» What you have to do: Give back exactly the lines from the one containing "10. 7. 2026" through the end of the records, including both, and no others.

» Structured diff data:

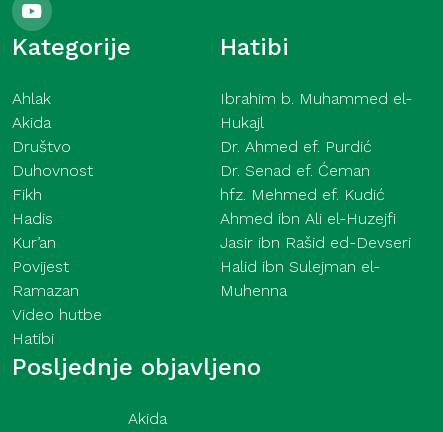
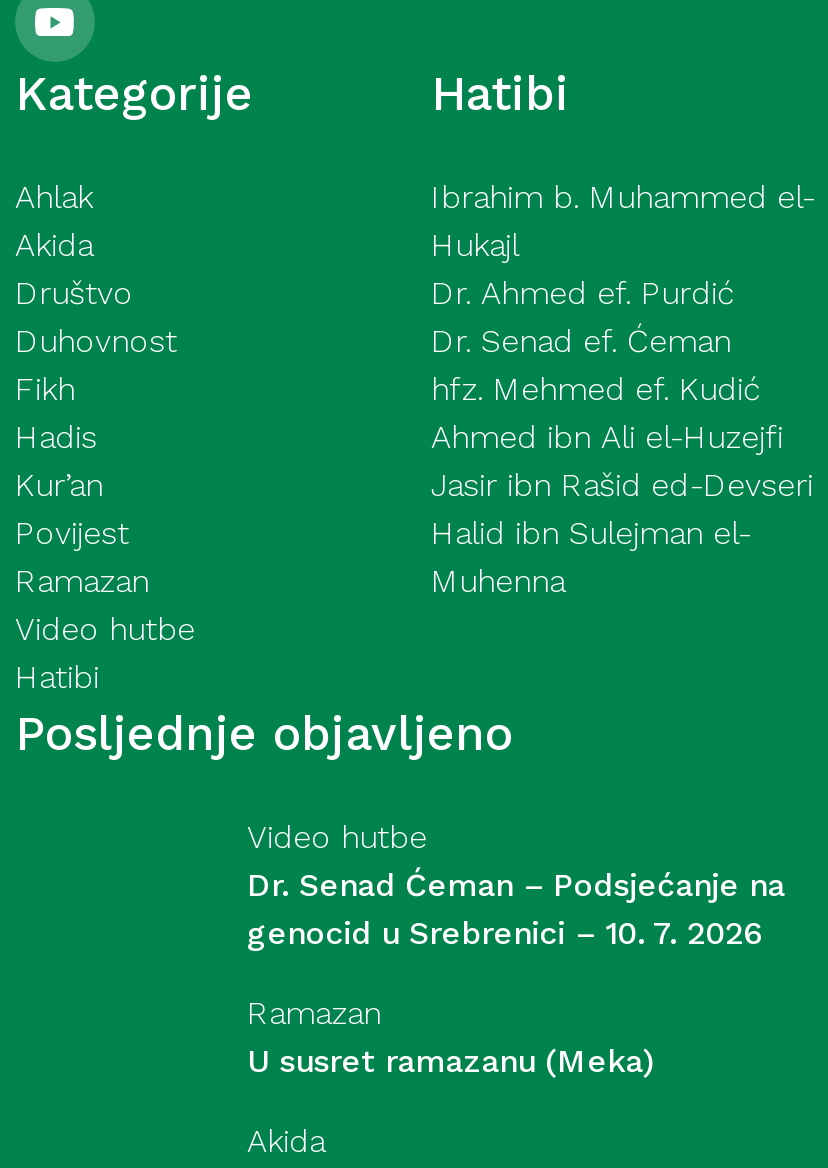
+ Video hutbe
+ Dr. Senad Ćeman – Podsjećanje na
+ genocid u Srebrenici – 10. 7. 2026
+ Ramazan
+ U susret ramazanu (Meka)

» Exercise output:
+ genocid u Srebrenici – 10. 7. 2026
+ Ramazan
+ U susret ramazanu (Meka)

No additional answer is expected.